Where parallels cross

Interesting bits of life

Fold the recursive function

Explicit recursion to Fold   blog

The other day I was reviewing a pull request at work, and while scrolling through the changes my eyes fell on this bit of code (this is an anonymous version of it):

object RecursiveFunction2Fold {
  type ErrorMessage = String

  case class Filter[A](predicate: A => Boolean, filterError: String)

  def filterMany[A](elements: Seq[A], filters: Seq[Filter[A]]):Either[ErrorMessage, Seq[A]] = {
    def recursiveFiltering(elements: Seq[A], filters: Seq[Filter[A]]): Either[ErrorMessage, Seq[A]] = filters match {
      case Nil => Right(elements)
      case head :: remainingFilters => filterOnce(elements, head) match {
        case Left(err) => Left(err)
        case Right(filtered) => recursiveFiltering(filtered, remainingFilters)
      }
    }
    recursiveFiltering(elements, filters)
  }

  def filterOnce[A](elements: Seq[A], filter: Filter[A]): Either[ErrorMessage, Seq[A]] = elements.filter(filter.predicate) match {
    case Nil => Left(filter.filterError)
    case remaining => Right(remaining)
  }
}

You may notice how this function uses explicit recursion (the recursiveFiltering bit). There is a cool paper about how fold makes explicit recursion unnecessary really: http://www.cs.nott.ac.uk/~pszgmh/fold.pdf

So, I asked my colleague if there was any chance to make this function more concise through fold. Naturally the office mayhem did not let us have time for this, and for keeping the business running the function was shipped as is.

Well, that function did not escape my mind and I wanted to share how to make a transformation from explicitly recursive function to fold based functions happen.

Discovering what the function does

Let's get what this recursive function tries to do.

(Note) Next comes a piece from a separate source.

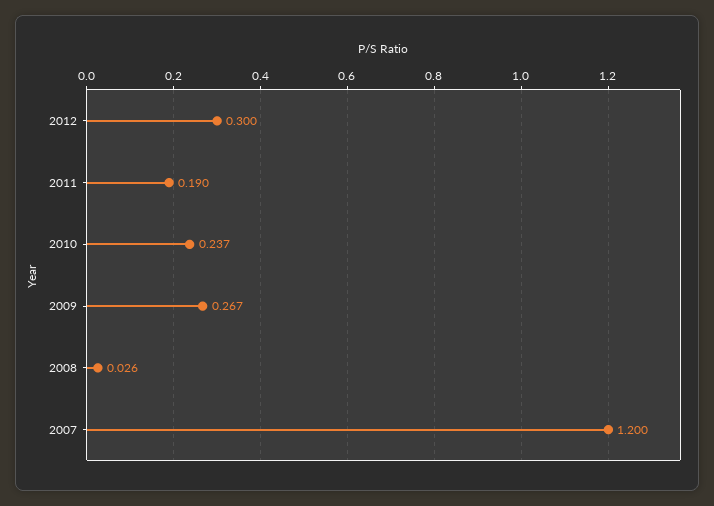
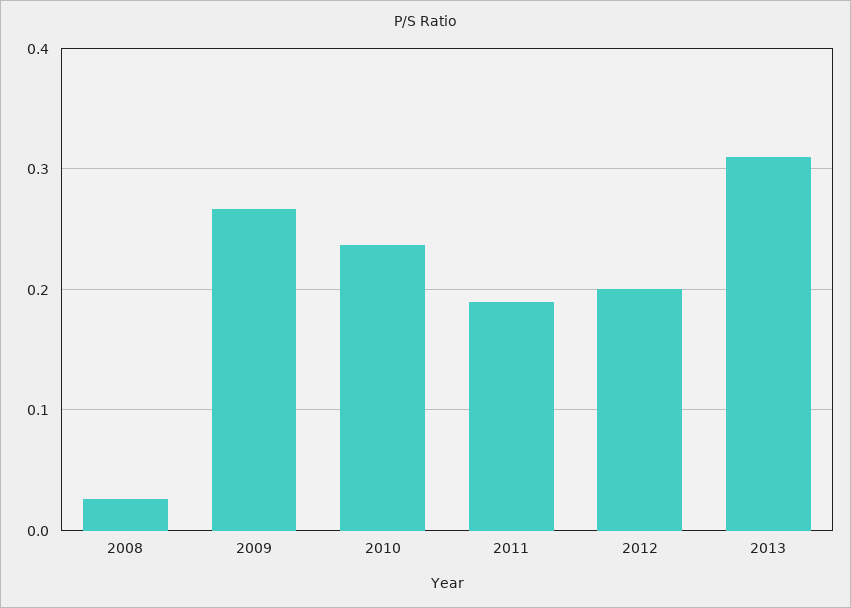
2012: 0.3 -> 0.2
2007: 1.2 -> none
2013: none -> 0.31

def filterMany[A](elements: Seq[A], filters: Seq[Filter[A]]):Either[ErrorMessage, Seq[A]] = {

The signature of the outer function gives as input a list of elements and a list of filters and as output either an error or a sequence of elements. At this point a guess may be that we are going to apply each filter in the filters sequence to the given elements.

def recursiveFiltering(elements: Seq[A], filters: Seq[Filter[A]]): Either[ErrorMessage, Seq[A]] = filters match {

The recursive function has the same signature, so nothing interesting.

case Nil => Right(elements)

We are now looking at what our sequence of filters really is: if empty, we return the original list of elements.

case head :: remainingFilters => filterOnce(elements, head) match {

Otherwise we apply the given filter (head), and we check its output.

case Left(err) => Left(err)

If the output is an error, we end with the same error.

  case Right(filtered) => recursiveFiltering(filtered, remainingFilters)
}

Otherwise we continue with the rest of the filters.

  }
  recursiveFiltering(elements, filters)
}

By the way, filterOnce does the filtering (through filter.predicate) on the sequence of elements:

def filterOnce[A](elements: Seq[A], filter: Filter[A]): Either[ErrorMessage, Seq[A]] = elements.filter(filter.predicate) match {
...

So, as far as we can tell this function:

  • tries to run all the filters against the input sequence (to reduce the elements size)
  • has to fail when the filter produces an empty sequence of elements

Assert what we found out in the code

So we understood something about the function. Let's check out that our understanding is right with some assertions in the code (i.e., lightweight tests) that we will keep using during our refactoring later.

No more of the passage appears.